Dylan Skinner Blog

Math, Data Science, and Machine Learning

Gradient Descent

"All we're doing is going down hill."

- Dr. Ben Webb

Gradient descent is one of the key innovations that allows us to optimize functions. It is a simple algorithm with a simple goal: solving unconstrained optimization problems of the form $$\text{minimize} \;f: \mathbb{R}^n\to\mathbb{R}.$$

In a previous blog post we discuessed unconstrained optimization and some of the necessary and sufficient conditions for optimality. In this blog post, we will make the optimization a little more complicated by taking about gradient descent, Polyak's heavy ball method, and Nesterov's accelerated gradient descent method. Don't be afraid, though! In the words of one of my college professors, Dr. Ben Webb, "All we're doing is going down hill."
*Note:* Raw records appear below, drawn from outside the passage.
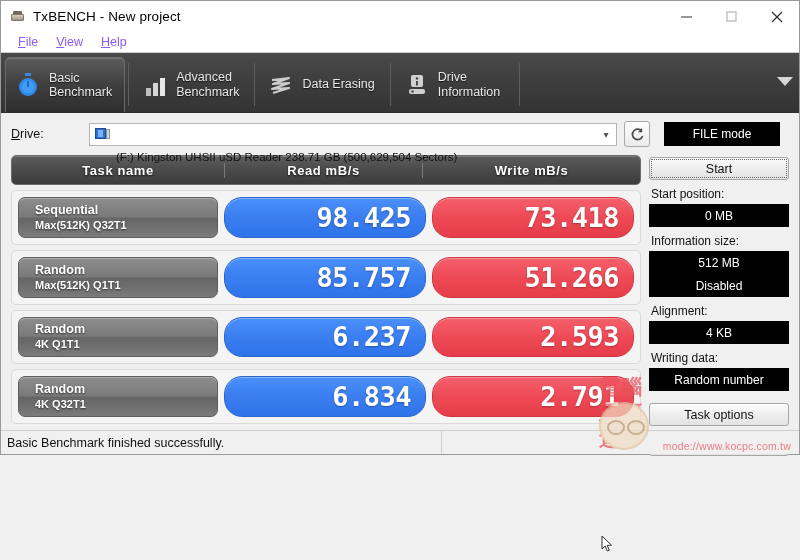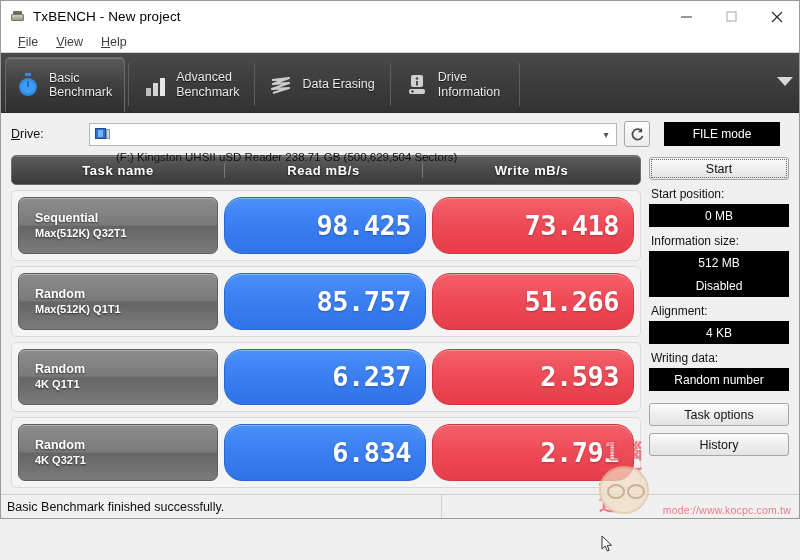--- a/index.html
+++ b/index.html
@@ -11,7 +11,7 @@
     position: relative;
   }
   .window {
-    width: 800px; height: 519px;
+    width: 800px; height: 455px;
     background: #f0f0f0;
     border: 1px solid #9a9a9a;
     display: flex; flex-direction: column;

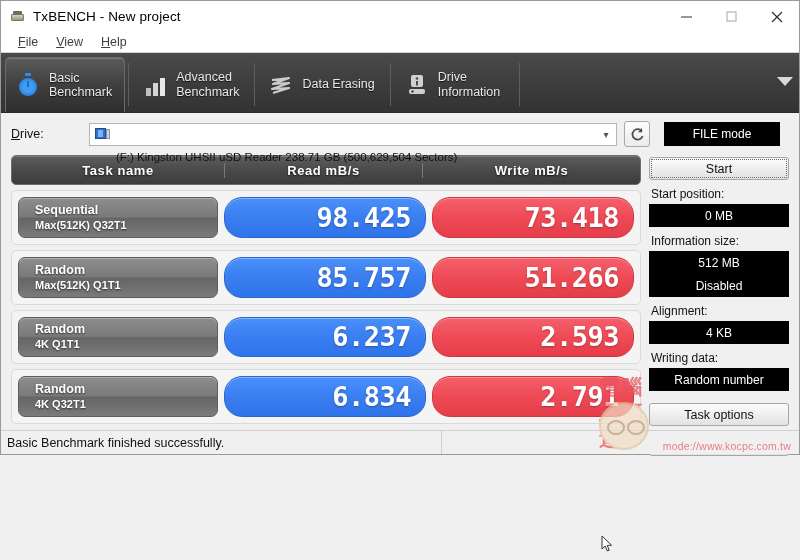--- a/index.html
+++ b/index.html
@@ -58,7 +58,7 @@
     border-bottom: 1px solid #cfcfcf;
   }
   .menu-item {
-    font-size: 12.5px; color: #404040;
+    font-size: 12.5px; color: #8b5cf6;
     padding: 2px 9px;
   }
   .menu-item u { text-decoration: underline; }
A nice picture of a mountain.
Photo by Rohit Tandon on Unsplash

The Basics of Gradient Descent

If you can recall from your multivariate calculus class (and if you never took multivariate calculus, that's okay), the gradient $Df(\textbf{x})^{\intercal}$ of a function $f$ is a vector that points in the direction of the greatest increase of the function at a point $\textbf{x}$. This tells us that the negative gradient $-Df(\textbf{x})^{\intercal}$ points in the direction of the greatest decrease of the function at a point $\textbf{x}$. This idea of the negative gradient is exactly the intuition behind gradient descent.

So, we define the basic form of gradient descent to be $$\textbf{x}_{k+1} = \textbf{x}_k - \alpha Df(\textbf{x}_k)^{\intercal},$$ where $\textbf{x}_k$ is the current point, $\textbf{x}_{k+1}$ is the next point, and $\alpha$ is a step size (or learning rate) that we can adjust.
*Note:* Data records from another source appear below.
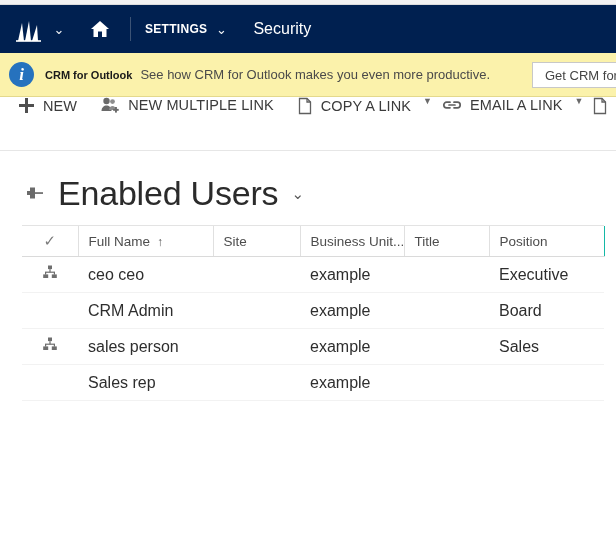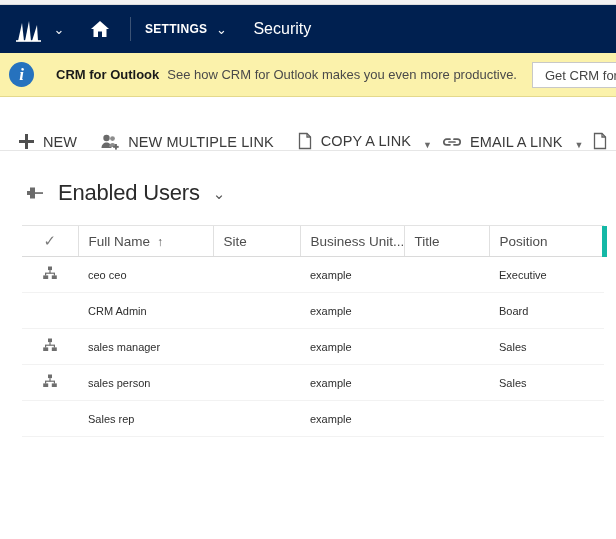--- a/index.html
+++ b/index.html
@@ -106,10 +106,10 @@
     line-height: 1;
   }
   .notify-title {
-    font-size: 13px;
+    font-size: 11px;
     font-weight: bold;
     color: #1a1a1a;
-    margin-left: 22px;
+    margin-left: 11px;
     white-space: nowrap;
   }
   .notify-text {

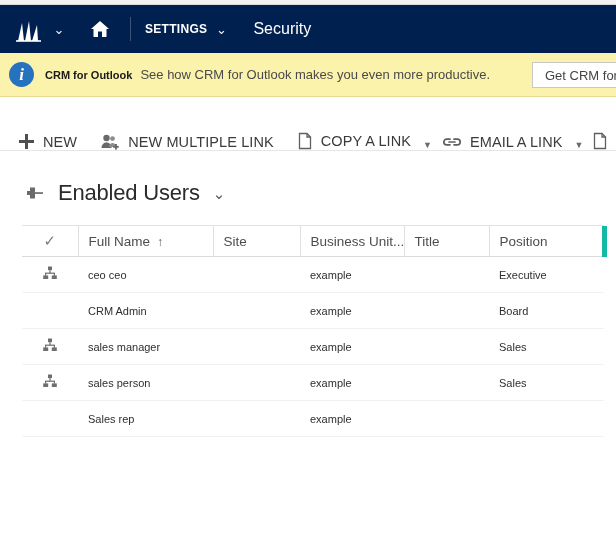--- a/index.html
+++ b/index.html
@@ -139,7 +139,7 @@
     background: #ffffff;
     border-bottom: 1px solid #e6e6e6;
     display: flex;
-    align-items: flex-end;
+    align-items: flex-start;
     padding-left: 18px;
     box-sizing: border-box;
     overflow: hidden;

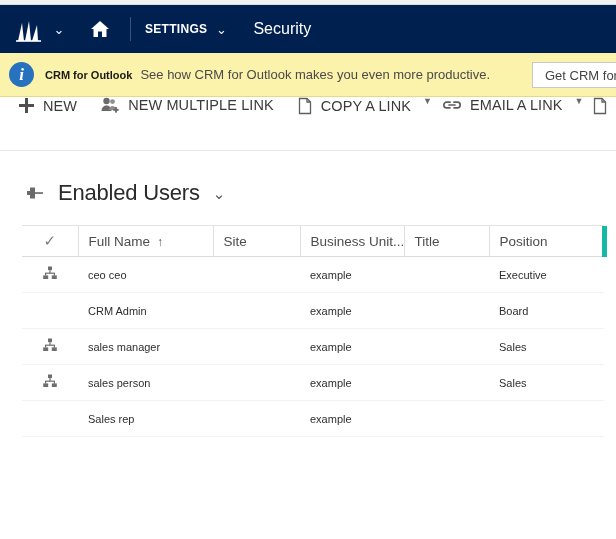--- a/index.html
+++ b/index.html
@@ -195,7 +195,7 @@
     align-items: center;
   }
   .view-title {
-    font-size: 22px;
+    font-size: 34px;
     color: #2b2b2b;
     font-weight: normal;
     letter-spacing: -.2px;

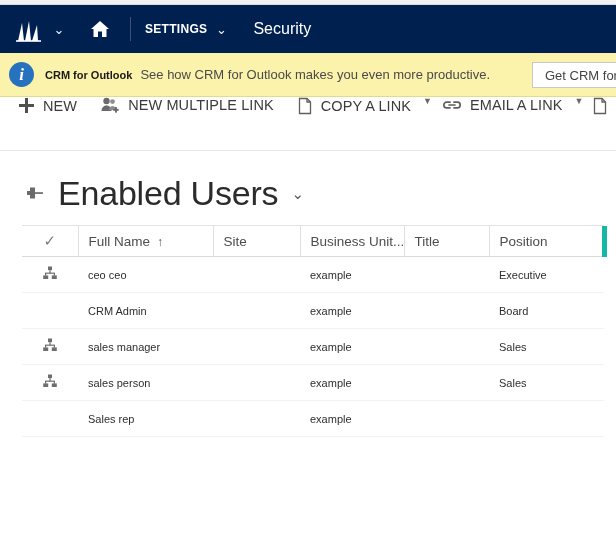--- a/index.html
+++ b/index.html
@@ -249,7 +249,7 @@
     font-size: 12px;
     color: #555555;
   }
-  table.grid-table th.last-col { border-right: 5px solid #14b8a6; }
+  table.grid-table th.last-col { border-right: 1px solid #14b8a6; }
 
   table.grid-table td {
     font-size: 11px;

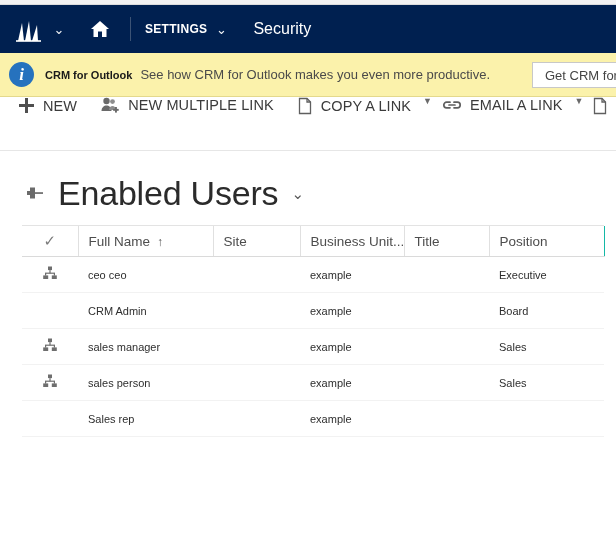--- a/index.html
+++ b/index.html
@@ -252,7 +252,7 @@
   table.grid-table th.last-col { border-right: 1px solid #14b8a6; }
 
   table.grid-table td {
-    font-size: 11px;
+    font-size: 16px;
     color: #2e2e2e;
     height: 35px;
     padding: 0 0 0 10px;

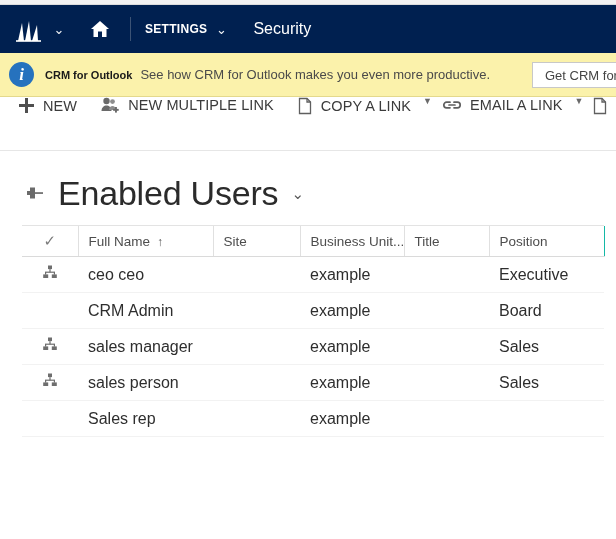--- a/index.html
+++ b/index.html
@@ -463,27 +463,6 @@
     <td>Board</td>
   </tr>
 
-  <tr>
-    <td class="col-check">
-      <span class="hier-icon">
-        <svg width="16" height="15" viewBox="0 0 16 15" aria-hidden="true">
-          <rect x="6" y="0.5" width="4" height="3.6" fill="#6e6e6e"></rect>
-          <rect x="7.4" y="4.1" width="1.2" height="3.2" fill="#6e6e6e"></rect>
-          <rect x="3" y="6.6" width="10" height="1.2" fill="#6e6e6e"></rect>
-          <rect x="3" y="7" width="1.2" height="2.6" fill="#6e6e6e"></rect>
-          <rect x="11.8" y="7" width="1.2" height="2.6" fill="#6e6e6e"></rect>
-          <rect x="1.2" y="9.4" width="5" height="3.6" fill="#6e6e6e"></rect>
-          <rect x="9.8" y="9.4" width="5" height="3.6" fill="#6e6e6e"></rect>
-        </svg>
-      </span>
-      
-    </td>
-    <td>sales manager</td>
-    <td></td>
-    <td>example</td>
-    <td></td>
-    <td>Sales</td>
-  </tr>
 
   <tr>
     <td class="col-check">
This is a very simply algorithm to code up with one simple implementation being as follows:

import numpy as np
import scipy.optimize as opt

# Define our gradient descent function
def gradient_descent(f, x0, lr=0.1, tol=1e-6, maxiter=10**5):
    # Get our initial guess
    x_vals = np.array([x0])
    x = x0
    
    # Iterate until we converge
    for i in tqdm(range(maxiter)):
        # Get the gradient
        grad = opt.approx_fprime(x, f, 1e-6)
        
        # Update our guess
        x = x - lr * grad
        x_vals = np.vstack((x_vals, x))
        
        # Check for convergence
        if np.linalg.norm(grad) < tol:
            break
    return x_vals, i

In this implementation, we use the approx_fprime function from the scipy.optimize package to approximate the gradient of the function $f$ at a point $\textbf{x}$. This could also be doing using something like jax or your favorite difference method for calculating derivatives.

To visualize how this code works, consider the following function: $$f(x,y) = -7e^{-\frac{(x-8)^2 + (y-20)^2}{100}} - 4e^{-\frac{(x+19)^2 + (y-17)^2}{100}} + 23e^{-\frac{(x+7)^2}{100} - \frac{(y+10)^2}{100}}.$$ This function has two minima. A local minimum at the point $(-19, 17)$, and a global minimum at the point $(8, 20)$. We can visualize this function with the following plot.

The test function function.
Our test function.

To see how gradient descent works, we can start at a point $(x_0, y_0)$ (which we pick randomly), and then follow the recursive formula until a convergence criterion is met. In this case, we define the convergence criterion to be when the norm of the gradient is less than $10^{-8}$. We can visualize this process with the following gif.

Gif of gradient descent at a random point.

In this gif, we are able to see both a strength and a weakness of gradient descent. The strength is that gradient descent is able to go downhill towards a minimum. The weakness is it finds a local minimum rather than a global minimum. This is a common problem in optimization and does not have a one-size-fits-all answer. There have been some research into fixing this problem, which we will now talk about.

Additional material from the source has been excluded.